REQUIRED WORK:
Your answer needs to include each line of the records in which the string "curtido" can be found.

DATA EXTRACT:
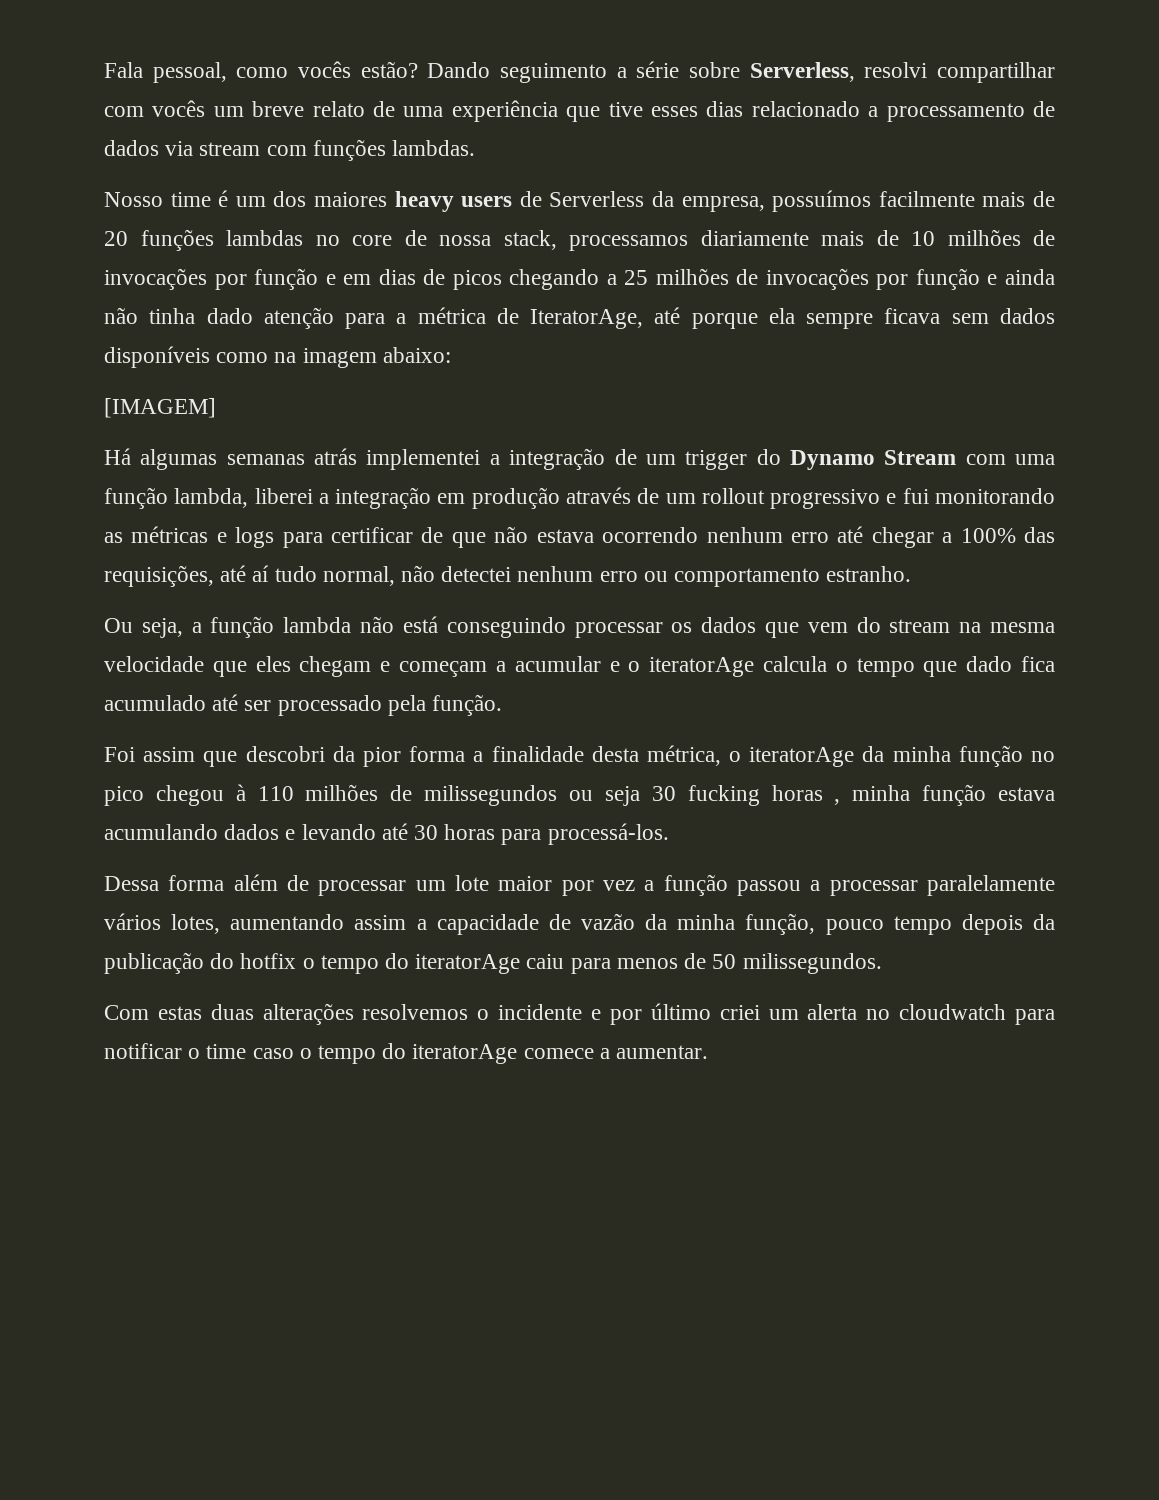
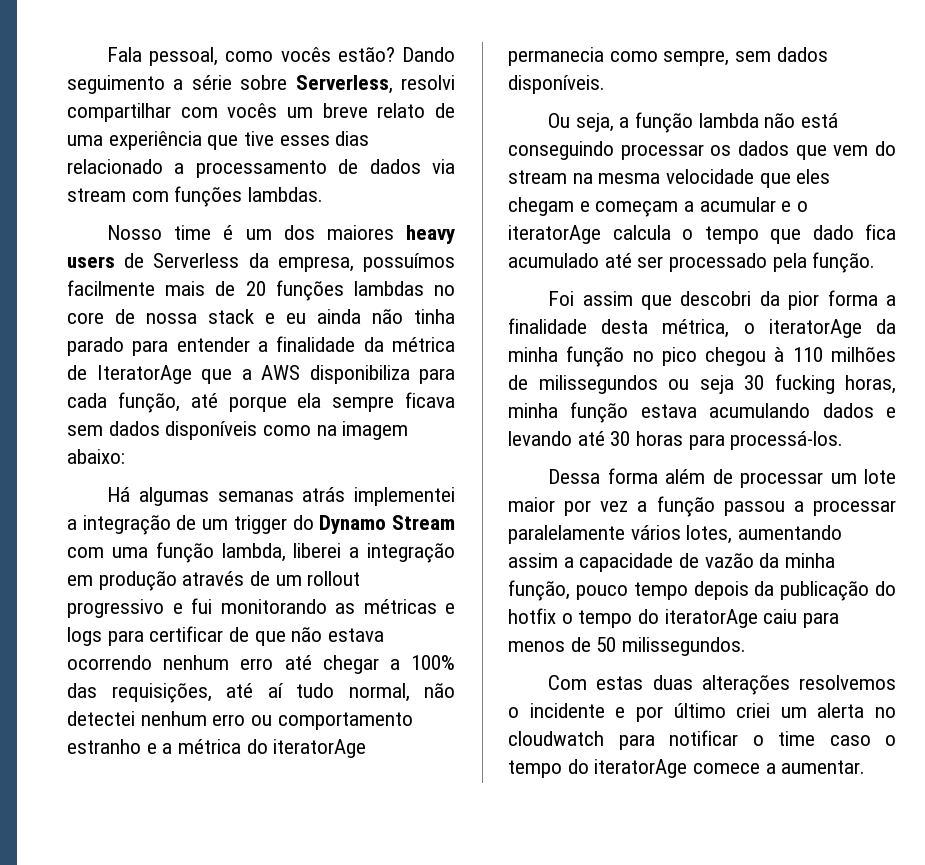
[503,229,1055,251] [104,268,1055,290] [104,307,644,329] stack, processamos diariamente mais de 10 milhões de invocações por função e em dias de picos chegando a 25 milhões de invocações por função e ainda não tinha dado atenção para a métrica de IteratorAge, -> [208,309,455,324] [67,336,455,356] [67,365,455,384] [67,392,180,413] stack e eu ainda não tinha parado para entender a finalidade da métrica de IteratorAge que a AWS disponibiliza para cada função,
[104,398,216,418] // [IMAGEM] -> (125, 456) none
[826,566,912,582] estranho. -> [67,739,367,758] [508,47,828,66] [508,75,605,94] estranho e a métrica do iteratorAge permanecia como sempre, sem dados disponíveis.
[771,785,841,805] horas , -> [845,375,896,394] horas,

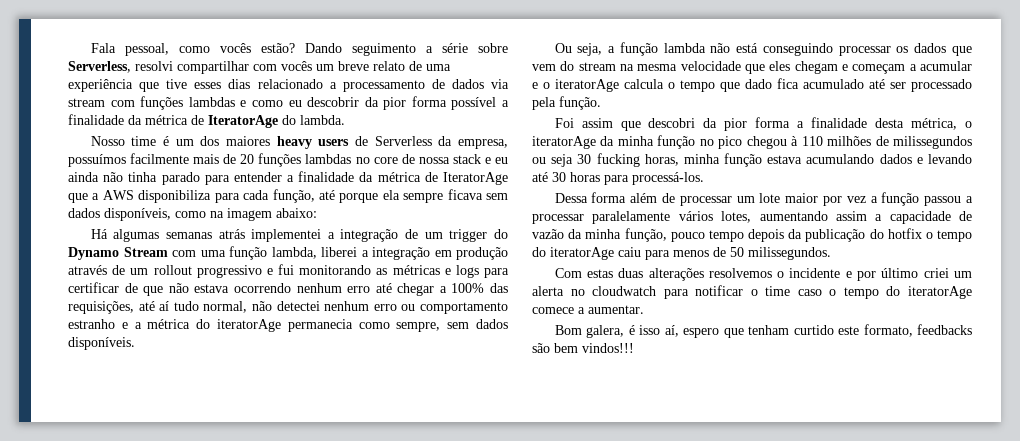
[248,187,324,202] lambdas. -> [188,96,509,110] [68,114,345,128] lambdas e como eu descobrir da pior forma possível a finalidade da métrica de IteratorAge do lambda.
[165,421,258,440] disponíveis -> [104,208,171,221] disponíveis,
(866, 767) none -> [554,324,973,338] [532,343,634,353] // Bom galera, é isso aí, espero que tenham curtido este formato, feedbacks são bem vindos!!!

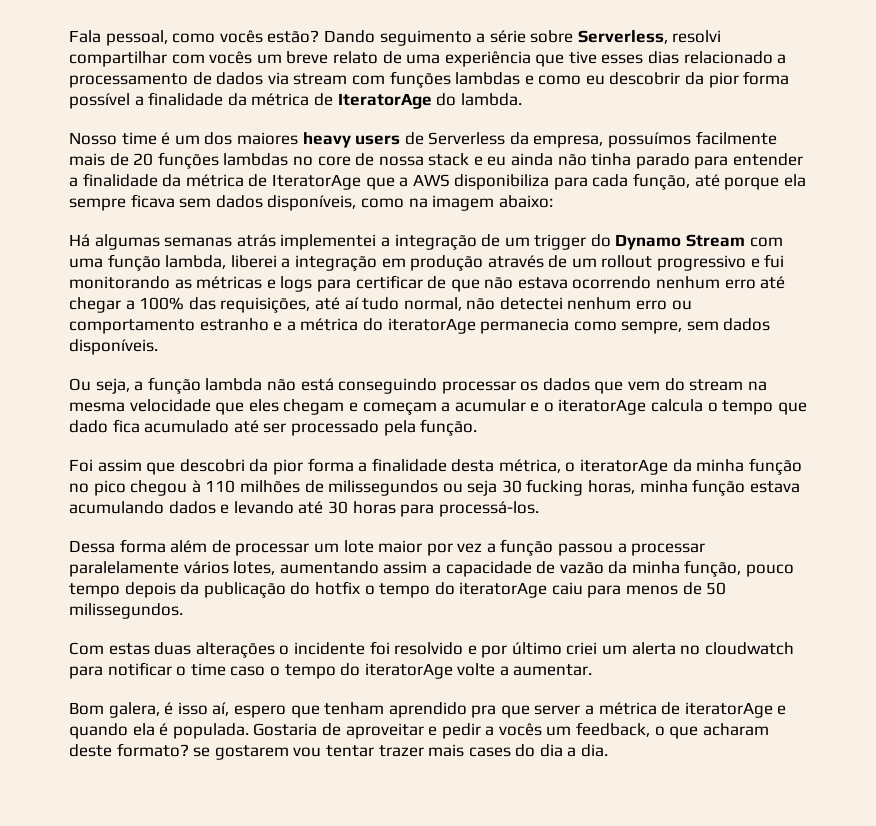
[708,268,772,278] resolvemos -> (275, 650) none
(841, 273) none -> [369,641,464,655] foi resolvido
[532,307,574,314] comece -> [457,663,496,676] volte
[793,324,973,337] [532,343,634,353] curtido este formato, feedbacks são bem vindos!!! -> [388,702,787,718] [69,722,769,739] [69,743,609,760] aprendido pra que server a métrica de iteratorAge e quando ela é populada. Gostaria de aproveitar e pedir a vocês um feedback, o que acharam deste formato? se gostarem vou tentar trazer mais cases do dia a dia.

ANSWER:
(866, 767) none -> [554,324,973,338] [532,343,634,353] // Bom galera, é isso aí, espero que tenham curtido este formato, feedbacks são bem vindos!!!
[793,324,973,337] [532,343,634,353] curtido este formato, feedbacks são bem vindos!!! -> [388,702,787,718] [69,722,769,739] [69,743,609,760] aprendido pra que server a métrica de iteratorAge e quando ela é populada. Gostaria de aproveitar e pedir a vocês um feedback, o que acharam deste formato? se gostarem vou tentar trazer mais cases do dia a dia.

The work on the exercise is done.